About Groundhogs

Do you ever wonder what is responsible for the underground muddle of tunnels you usually see close to or right under your structures? Or does it amaze you that the vegetables or flowers in your garden seem to miraculously disappear during the summer, especially in suburban areas in the northeastern parts of the United States? Sometimes, you may notice that the fruits and vegetables have teeth marks and dents in them and wonder what is going on in your garden. You might be looking at a case of having groundhogs in your territory. They are often the unwelcome lodgers in your domain that look innocent, cute, and less-expressive, never violent. In fact, just because they do not actually spread any significant disease, you may be tempted to overlook their presence and activities. But then, you will only know the true scope of harm that these groundhogs (or woodchucks, as they are called in some regions) cause by the time you see the ground-holes they have burrowed or carefully examine your garden and plant life. You should have a wholesome knowledge of groundhogs and how to deal with them if you intend to control and remove them from your territory. Firstly, they pose a threat to your furniture. Also, it is not a rare sight to find some groundhogs lying under your porch, shed, or just any deck around, so you are almost always expecting them. How exactly do groundhogs look and behave? How harmful are they? You will find out all this and more in this article. We have answered your groundhog questions!

Groundhog Appearance
Groundhogs are critters. They bear a resemblance to large ground squirrels. They are, in fact, one of the most abundant members of the squirrel family, and an average adult groundhog, when measured longitudinally, will be between 40cm and 65cm. Some of these groundhogs grow up to 80cm in length, based on recent research. They usually appear in white, grey and brown colors.  The groundhog or woodchuck is a very swift animal whose features are modified for that purpose. First of all, they are quite nimble, weighing around two to four kilograms. Can you visualize that? They have short and powerful limbs with thick sharp claws, which they use to dig into wood and other structures. The thick layer of fur covering them keeps them warm, especially during their hibernation period in the winter.

Groundhog Diet
Groundhogs are chiefly first-class heterotrophs; they feed on grass, fruits, and vegetables. They are normally herbivorous. However, in some conditions, some groundhogs feed on small insects, snails, and grasshoppers. A fun fact in their nutrition is that they don't drink water. They remain hydrated from the water in the leaves of the plants they consume, and so they feed majorly on succulent fruits, plants, and vegetables and sleep for most parts of the day.

Groundhog Homes
Another fun fact is that groundhog homes are as large as underground cities, and though there is a maze of many tunnels, groundhogs have excellent navigation skills. Usually, you can find groundhogs almost in any burrow, otherwise known as tunnels. These burrows serve many functions for the groundhogs; from sleeping to rearing their young ones, they are even the location they use during their periods of hibernation. A classic den is very large, almost 14 meters in length and about 1.5 meters deep, and will have two to five entry or exit points with more than one groundhog living in it at a time! Interestingly, these burrows can be found almost anywhere and so pose a great threat to building structures. 

Groundhog Life Cycle
At birth, the groundhog is blind and bald and requires great care from the mother, so it remains with its mother until it becomes strong enough to live independently.  By the time the young groundhog is about five to six weeks, it begins to make its own burrows. This burrow is where you will find it hibernating during the winter. They usually breed from early March to late April after they come out of hibernation.
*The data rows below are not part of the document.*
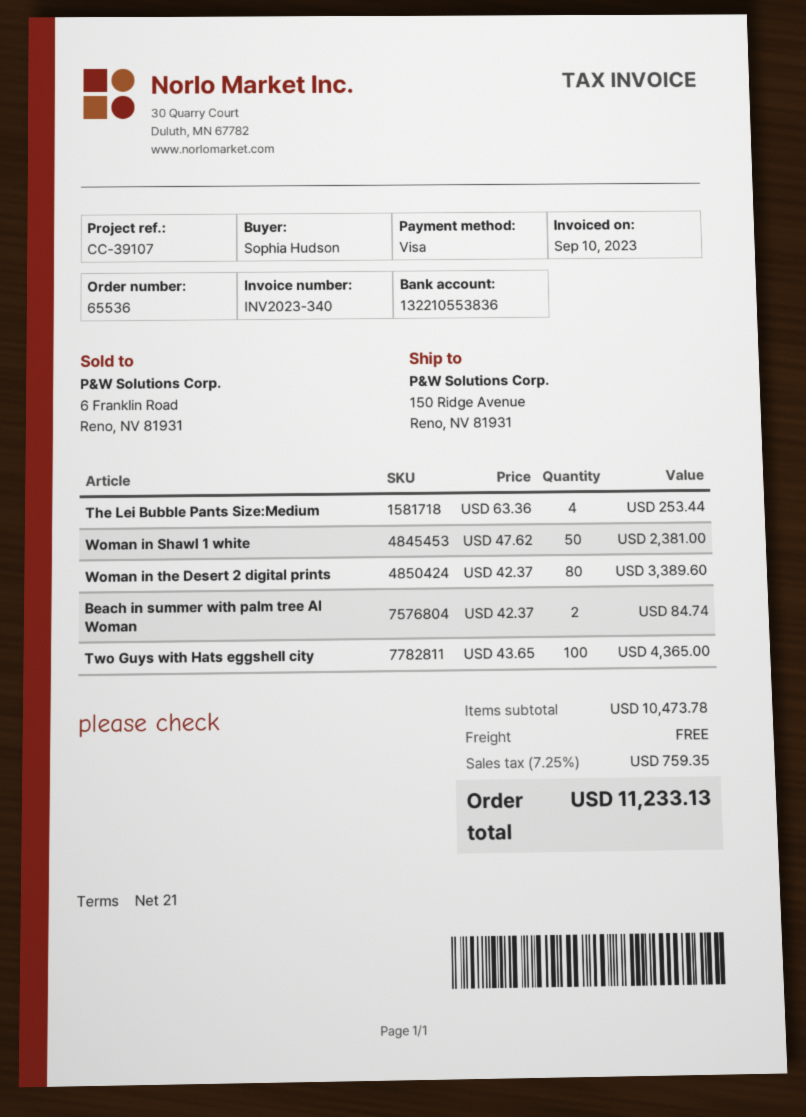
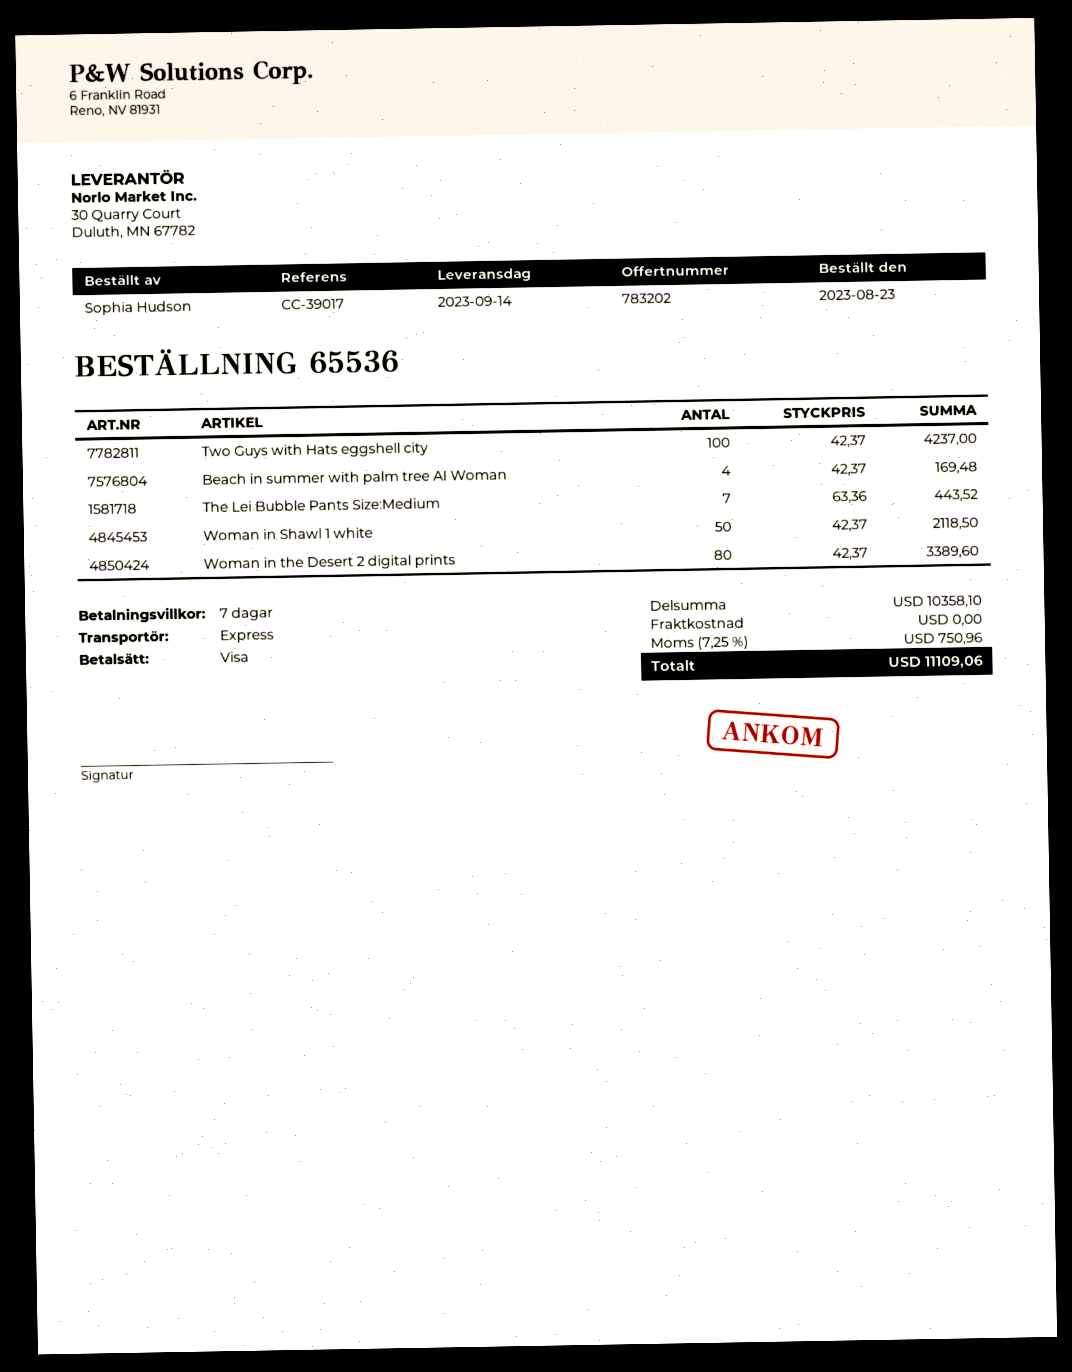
payment terms: 21 days -> 7 days
reference: CC-39107 -> CC-39017
The Lei Bubble Pants Size:Medium: 4 x 63.36 = 253.44 -> 7 x 63.36 = 443.52
Woman in Shawl 1 white: 50 x 47.62 = 2381.00 -> 50 x 42.37 = 2118.50
Beach in summer with palm tree AI Woman: 2 x 42.37 = 84.74 -> 4 x 42.37 = 169.48
Two Guys with Hats eggshell city: 100 x 43.65 = 4365.00 -> 100 x 42.37 = 4237.00
subtotal: 10473.78 -> 10358.10
tax: 7.25% = 759.35 -> 7.25% = 750.96
total: 11233.13 -> 11109.06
The male and the female stay together for up to 30 days (about a month) and just before the birth of the young ones. Usually, a female groundhog gives birth to about two to six offspring at a time. In the wild, these groundhogs live for about two to three years with the older ones living for up to six years; however, they can live up to fourteen years in captivity. We have recently seen that groundhogs can be disease vectors carrying rabies, hepatitis, and other pathogens, so you should take precautions when dealing with them.